Schweinfurt: abstieg besiegelt – geis schießt klar aus!

Der Fall ist erledigt: Der 1. FC Schweinfurt 05 ist rechnerisch abgestiegen. Nach der 1:3-Niederlage gegen Rot-Weiss Essen steht der bittere Abstieg in der 3. Liga fest. Doch was bleibt? Ein tief sitzender Frust und eine Menge ungelöster Fragen, die nach dem Spiel deutlich wurden.

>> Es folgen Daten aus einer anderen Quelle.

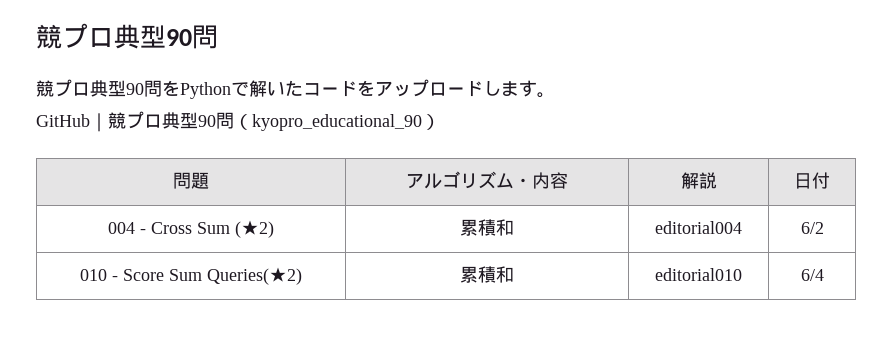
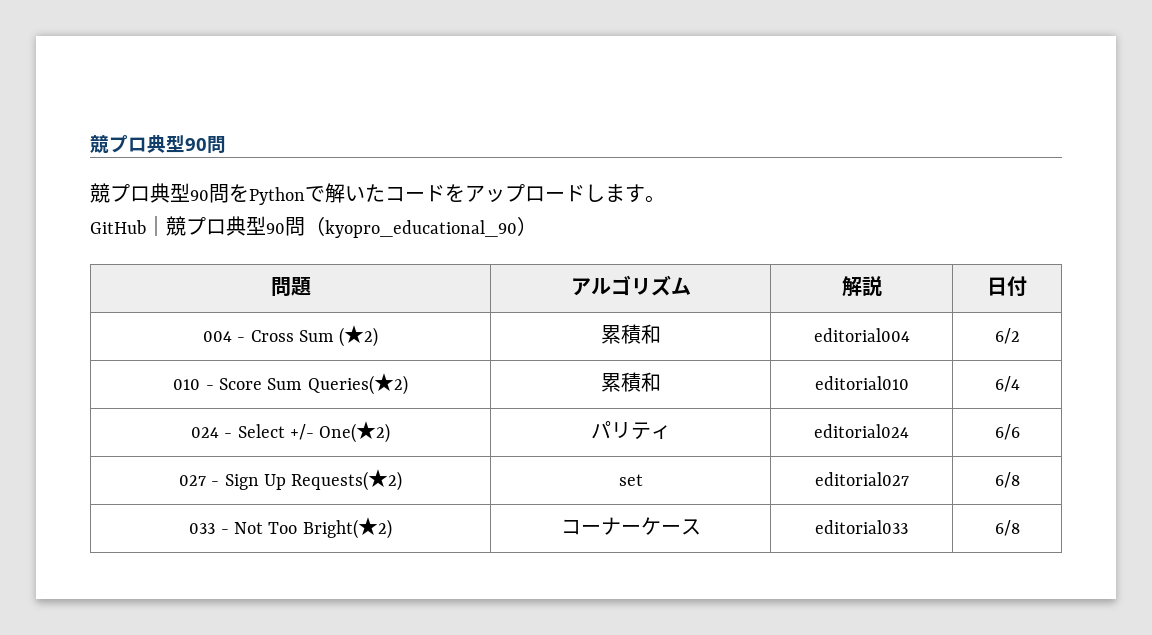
[514,172,568,189] ・内容 -> (691, 286) none
(824, 275) none -> [190,421,391,443] [590,421,671,440] [814,424,909,438] [994,424,1020,440] [178,469,403,491] [618,474,643,486] [814,472,909,486] [994,472,1020,488] [189,517,392,539] [560,517,701,535] [815,520,908,534] [994,520,1020,536] // 024 - Select +/- One(★2) | パリティ | editorial024 | 6/6 // 027 - Sign Up Requests(★2) | set | editorial027 | 6/8 // 033 - Not Too Bright(★2) | コーナーケース | editorial033 | 6/8

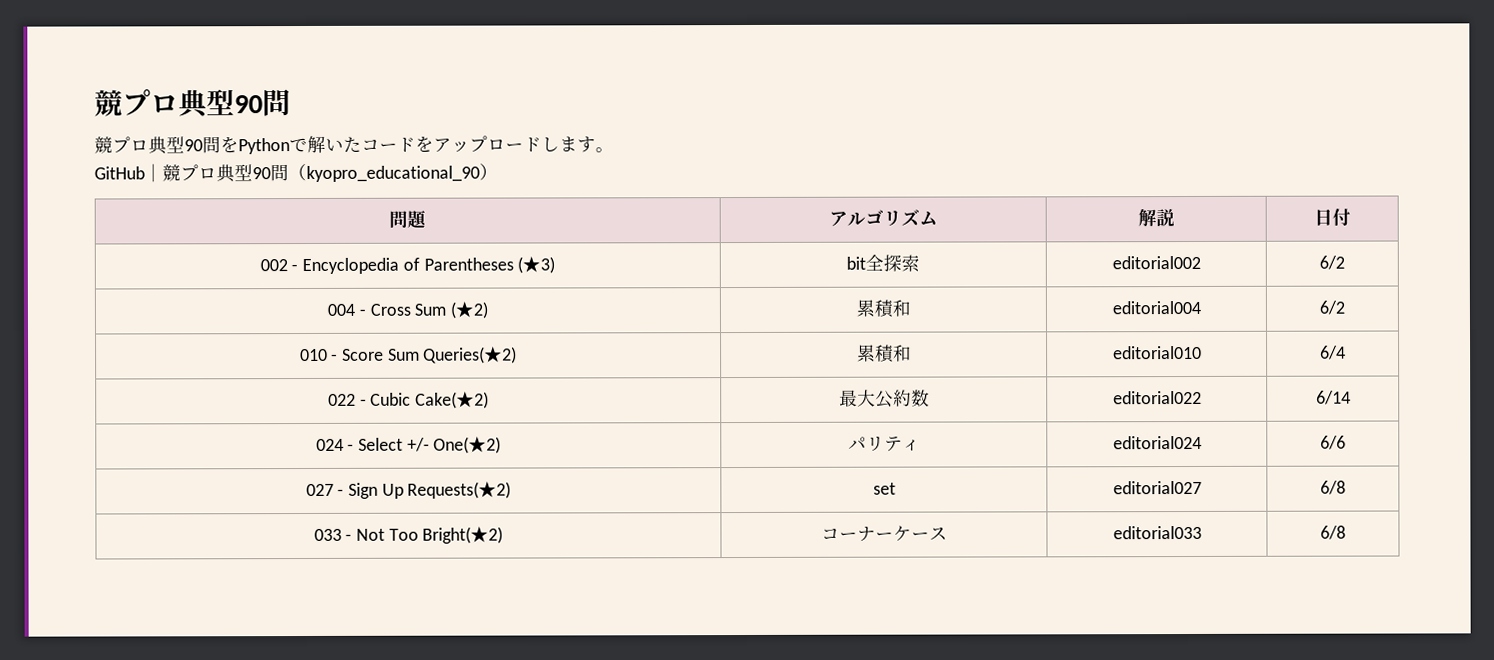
(1027, 286) none -> [259,256,556,275] [846,254,920,272] [1111,255,1201,270] [1319,255,1345,270] // 002 - Encyclopedia of Parentheses (★3) | bit全探索 | editorial002 | 6/2
(1020, 384) none -> [327,391,490,409] [838,389,930,408] [1112,390,1202,405] [1315,390,1351,405] // 022 - Cubic Cake(★2) | 最大公約数 | editorial022 | 6/14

Johannes geis: „für die fans tut es mir leid, für die mannschaft nicht“

Johannes Geis, sichtlich angefressen nach dem Spiel, sprach bei MagentaSport Klartext: „Es war irgendwo schon absehbar, aber es schmerzt brutal.“ Seine Worte hallen wider in einem Verein, der sich in einer tiefen Krise befindet. Geis ließ wenig auf sich warten und drückte seine Meinung offen aus: „Das Einzige, was hier drittligatauglich ist, sind die Fans. Für die tut es mir leid, für die Mannschaft tut es mir nicht leid. Wir haben es absolut verdient.“

Das Spiel gegen Essen war ein Spiegelbild der gesamten Saison – geprägt von individuellen Fehlern und einer erschreckenden Inkonstanz. Die Abwehr wirkte löchrig, das Mittelfeld ideenlos und die Offensive kraftlos. Ein Teufelskreis, aus dem sich die Mannschaft nicht befreien konnte.

Jermaine jones: „wir wussten von vornherein, dass wir absteigen würden“

Jermaine jones: „wir wussten von vornherein, dass wir absteigen würden“

Trainer Jermaine Jones versuchte, die Situation herunterzuspielen, doch seine Worte verrieten eine tiefe Enttäuschung. Er sprach von der Erkenntnis, dass der Abstieg bereits „von vornherein“ absehbar war und betonte, dass es ihm vor allem um die Art und Weise geht, wie es passiert ist. Seine Worte sind ein Schlag ins Gesicht für alle, die an einem Wunder geglaubt haben.

„Mich regt es auf, wie wir diese Spiele verlieren“, schimpfte Jones und brachte den Finger auf die Wunde. Die Vielzahl der individuellen Fehler, die immer wieder auftraten, seien einfach nicht zu verkraften. „Wenn einer die Fehler abstellt und dann macht sie der andere, dann reicht es einfach nicht“, so Jones.

Für Mittwoch hat er ein internes Gespräch mit der Mannschaft angesetzt, um die Probleme offen anzusprechen. „Wir werden uns zusammensetzen und einfach darüber reden. Dafür ist einfach die Zeit reif.“

Die zukunft des fcs: ungewissheit und offene fragen

Die zukunft des fcs: ungewissheit und offene fragen

Die Frage, wie es nach der Saison in Schweinfurt weitergeht, bleibt offen. Es steht ein umfassender Umbruch bevor, bei dem vieles neu geordnet werden muss. Ob Jones auch in der kommenden Saison an der Seitenlinie stehen wird, ist ungewiss. „Wir werden bis Saisonende durchziehen und ich werde meine Konzentration voll auf die Mannschaft legen“, kündigte er an. „Am Saisonende werden wir reden.“

Auch für Johannes Geis ist die Zukunft ungewiss. Er gestand, dass noch keine Gespräche über eine Vertragsverlängerung geführt wurden. „Ich bin hier langfristig hergekommen, aber es wurden noch keine Gespräche geführt. Ich weiß nicht, wie der Stand im Verein ist oder wie der Verein zu mir steht.“

Die Saison 2023/24 wird als eine der schlechtesten in der Geschichte des FCS in die Annalen eingehen. Mit neun Punkten aus 36 Spielen und einer Tordifferenz von -44 steht der Verein am Tabellenende. Die Trainer der 3. Liga für die Saison 2025/26 werden sich die Schweinfurter Misere genau ansehen müssen. Es bleibt zu hoffen, dass aus dieser Krise ein Neuanfang mit frischem Wind und neuen Perspektiven entstehen kann.